Technically, said Warners, the collection is more than an herbarium because it houses not only plants, but also animals and even shells and some algae, (which technically are not plants).

“It's really an herbarium and a museum,” he said. “We also keep a large number of reference books in that room—field guides and floras and such, together with some microscopes to help in identification, a large plant drier and supplies.”

Also a zoological collection

Calvin biology professor Randy Van Dragt has built the zoological collection for teaching purposes over the years, intentionally keeping the specimens to a manageable size.

“Compared to plant and insect specimens, which can be preserved by drying,” he said, “most vertebrate specimens require storage in preservative which means they take up a lot more room.

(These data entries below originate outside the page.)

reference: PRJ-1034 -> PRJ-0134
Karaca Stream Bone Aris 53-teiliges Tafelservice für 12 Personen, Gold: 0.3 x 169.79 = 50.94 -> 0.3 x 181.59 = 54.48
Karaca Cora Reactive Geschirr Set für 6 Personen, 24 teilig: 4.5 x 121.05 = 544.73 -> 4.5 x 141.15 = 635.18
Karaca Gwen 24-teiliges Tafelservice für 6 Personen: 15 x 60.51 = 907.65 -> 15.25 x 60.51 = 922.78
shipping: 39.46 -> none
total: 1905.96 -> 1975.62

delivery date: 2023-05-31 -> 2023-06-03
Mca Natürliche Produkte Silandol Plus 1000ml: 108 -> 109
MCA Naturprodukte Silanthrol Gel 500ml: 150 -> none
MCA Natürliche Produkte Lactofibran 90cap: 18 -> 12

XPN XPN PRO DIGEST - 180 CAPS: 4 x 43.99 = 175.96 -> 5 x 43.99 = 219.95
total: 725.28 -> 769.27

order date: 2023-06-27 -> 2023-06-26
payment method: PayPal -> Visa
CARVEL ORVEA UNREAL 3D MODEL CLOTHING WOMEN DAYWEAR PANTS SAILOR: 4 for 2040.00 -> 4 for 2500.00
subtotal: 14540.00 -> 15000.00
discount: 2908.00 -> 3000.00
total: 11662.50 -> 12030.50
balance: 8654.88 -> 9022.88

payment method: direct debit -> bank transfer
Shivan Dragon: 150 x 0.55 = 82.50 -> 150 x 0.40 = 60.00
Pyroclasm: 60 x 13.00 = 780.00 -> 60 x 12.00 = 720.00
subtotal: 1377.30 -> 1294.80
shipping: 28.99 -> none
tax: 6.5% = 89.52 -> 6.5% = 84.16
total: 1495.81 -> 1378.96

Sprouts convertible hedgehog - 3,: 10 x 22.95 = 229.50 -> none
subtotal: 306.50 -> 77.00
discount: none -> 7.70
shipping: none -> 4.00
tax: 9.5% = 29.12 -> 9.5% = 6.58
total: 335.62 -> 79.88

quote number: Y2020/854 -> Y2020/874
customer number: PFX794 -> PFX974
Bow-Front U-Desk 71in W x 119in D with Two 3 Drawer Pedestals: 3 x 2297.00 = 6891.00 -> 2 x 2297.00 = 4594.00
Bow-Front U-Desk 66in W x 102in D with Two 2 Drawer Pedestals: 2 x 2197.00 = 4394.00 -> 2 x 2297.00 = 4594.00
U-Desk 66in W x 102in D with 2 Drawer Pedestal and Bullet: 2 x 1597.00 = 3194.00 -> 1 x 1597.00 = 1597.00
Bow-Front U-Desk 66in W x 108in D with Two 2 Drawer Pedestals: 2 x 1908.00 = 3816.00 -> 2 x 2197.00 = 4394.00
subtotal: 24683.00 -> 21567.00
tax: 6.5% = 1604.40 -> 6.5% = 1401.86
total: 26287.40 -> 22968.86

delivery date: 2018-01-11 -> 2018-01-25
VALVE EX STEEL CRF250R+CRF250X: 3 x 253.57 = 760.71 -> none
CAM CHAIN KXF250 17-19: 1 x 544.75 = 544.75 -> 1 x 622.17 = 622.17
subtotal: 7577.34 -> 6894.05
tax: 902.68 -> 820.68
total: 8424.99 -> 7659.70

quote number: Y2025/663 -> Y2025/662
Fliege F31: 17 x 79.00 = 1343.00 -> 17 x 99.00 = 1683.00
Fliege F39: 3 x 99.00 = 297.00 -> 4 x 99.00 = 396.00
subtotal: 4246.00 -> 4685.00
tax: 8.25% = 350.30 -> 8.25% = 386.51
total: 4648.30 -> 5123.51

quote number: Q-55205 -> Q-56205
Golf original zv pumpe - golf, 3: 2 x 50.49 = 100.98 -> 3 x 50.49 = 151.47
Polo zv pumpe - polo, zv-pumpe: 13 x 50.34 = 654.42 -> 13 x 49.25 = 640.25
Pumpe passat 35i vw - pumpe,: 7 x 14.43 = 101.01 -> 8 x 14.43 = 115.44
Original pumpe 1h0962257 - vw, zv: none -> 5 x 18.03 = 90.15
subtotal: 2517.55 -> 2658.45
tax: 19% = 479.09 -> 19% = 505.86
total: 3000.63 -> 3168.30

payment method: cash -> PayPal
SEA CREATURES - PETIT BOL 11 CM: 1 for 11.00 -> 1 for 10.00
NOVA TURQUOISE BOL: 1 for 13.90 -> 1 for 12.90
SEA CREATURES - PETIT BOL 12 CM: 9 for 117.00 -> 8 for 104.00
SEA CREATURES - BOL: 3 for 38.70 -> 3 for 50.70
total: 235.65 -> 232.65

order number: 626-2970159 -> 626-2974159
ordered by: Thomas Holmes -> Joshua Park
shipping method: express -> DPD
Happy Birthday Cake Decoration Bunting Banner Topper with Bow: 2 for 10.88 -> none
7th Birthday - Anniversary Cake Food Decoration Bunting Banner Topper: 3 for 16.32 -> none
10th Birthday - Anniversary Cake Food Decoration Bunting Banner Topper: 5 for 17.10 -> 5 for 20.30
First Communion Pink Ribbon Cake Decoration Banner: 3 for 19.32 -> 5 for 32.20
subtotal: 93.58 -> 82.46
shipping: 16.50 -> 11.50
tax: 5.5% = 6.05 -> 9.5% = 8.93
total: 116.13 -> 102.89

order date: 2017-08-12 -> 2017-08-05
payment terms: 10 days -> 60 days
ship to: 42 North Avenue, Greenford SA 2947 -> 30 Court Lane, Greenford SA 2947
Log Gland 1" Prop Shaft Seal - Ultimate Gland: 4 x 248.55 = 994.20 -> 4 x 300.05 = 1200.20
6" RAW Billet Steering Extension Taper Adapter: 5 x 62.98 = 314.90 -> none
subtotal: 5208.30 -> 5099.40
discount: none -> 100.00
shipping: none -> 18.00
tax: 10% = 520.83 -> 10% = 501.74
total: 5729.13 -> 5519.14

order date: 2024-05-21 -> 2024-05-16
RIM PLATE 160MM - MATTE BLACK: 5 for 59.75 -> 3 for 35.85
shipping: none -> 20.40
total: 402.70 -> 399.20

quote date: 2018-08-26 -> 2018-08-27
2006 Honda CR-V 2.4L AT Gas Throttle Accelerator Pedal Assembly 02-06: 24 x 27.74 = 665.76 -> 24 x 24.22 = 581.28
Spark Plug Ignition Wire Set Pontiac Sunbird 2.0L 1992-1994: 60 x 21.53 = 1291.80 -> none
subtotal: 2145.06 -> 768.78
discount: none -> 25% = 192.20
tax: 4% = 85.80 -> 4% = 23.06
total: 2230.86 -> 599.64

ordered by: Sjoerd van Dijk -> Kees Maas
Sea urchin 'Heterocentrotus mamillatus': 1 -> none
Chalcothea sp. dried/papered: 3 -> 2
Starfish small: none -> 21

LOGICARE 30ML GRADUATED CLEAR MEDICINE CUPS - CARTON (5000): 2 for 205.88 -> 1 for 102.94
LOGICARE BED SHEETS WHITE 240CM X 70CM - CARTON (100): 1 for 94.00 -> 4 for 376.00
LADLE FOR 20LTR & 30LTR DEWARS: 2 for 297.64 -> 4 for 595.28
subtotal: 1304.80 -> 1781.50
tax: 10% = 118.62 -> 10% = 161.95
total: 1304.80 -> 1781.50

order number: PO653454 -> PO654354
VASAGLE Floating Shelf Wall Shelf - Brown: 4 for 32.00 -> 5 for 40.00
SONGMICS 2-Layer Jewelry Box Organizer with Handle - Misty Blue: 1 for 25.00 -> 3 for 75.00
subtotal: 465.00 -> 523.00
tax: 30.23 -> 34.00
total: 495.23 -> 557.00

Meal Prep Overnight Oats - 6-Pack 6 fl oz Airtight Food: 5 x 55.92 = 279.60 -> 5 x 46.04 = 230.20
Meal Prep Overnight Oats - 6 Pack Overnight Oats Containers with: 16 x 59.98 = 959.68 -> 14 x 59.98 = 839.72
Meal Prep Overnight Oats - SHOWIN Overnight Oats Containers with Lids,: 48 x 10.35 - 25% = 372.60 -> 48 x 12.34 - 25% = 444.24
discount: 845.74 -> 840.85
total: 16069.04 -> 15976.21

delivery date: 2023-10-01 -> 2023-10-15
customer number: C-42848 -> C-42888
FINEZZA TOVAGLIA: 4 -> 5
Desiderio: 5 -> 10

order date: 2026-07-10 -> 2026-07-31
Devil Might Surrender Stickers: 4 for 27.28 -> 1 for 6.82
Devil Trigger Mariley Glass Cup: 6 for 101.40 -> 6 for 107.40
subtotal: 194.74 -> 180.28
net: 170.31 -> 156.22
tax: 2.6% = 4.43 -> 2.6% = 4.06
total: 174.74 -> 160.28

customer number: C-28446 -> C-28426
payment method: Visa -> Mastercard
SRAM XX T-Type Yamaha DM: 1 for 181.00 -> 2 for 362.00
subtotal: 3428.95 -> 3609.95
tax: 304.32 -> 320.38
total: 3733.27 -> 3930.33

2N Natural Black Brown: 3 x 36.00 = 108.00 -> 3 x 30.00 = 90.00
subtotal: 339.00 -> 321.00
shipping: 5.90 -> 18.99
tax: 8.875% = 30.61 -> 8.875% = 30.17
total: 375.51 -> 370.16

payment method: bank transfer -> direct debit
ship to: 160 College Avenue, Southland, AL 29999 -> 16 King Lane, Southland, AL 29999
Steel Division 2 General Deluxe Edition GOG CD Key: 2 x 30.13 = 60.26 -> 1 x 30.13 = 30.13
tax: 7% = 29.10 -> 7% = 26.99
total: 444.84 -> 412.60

This is one reason that we keep the vertebrate collection small.”

Still, said Van Dragt, small does not mean less useful.

“The animal collections are essential to certain courses such as entomology and the vertebrate biology course that I teach,” he said. “In addition, the entomology collection has been consulted occasionally in the past by individuals working on state-wide distributions of particular insect groups. So our collection is small, but robust. And valuable.”

The entire Herbarium collection is digitized and can be accessed on the computer in the Herbarium.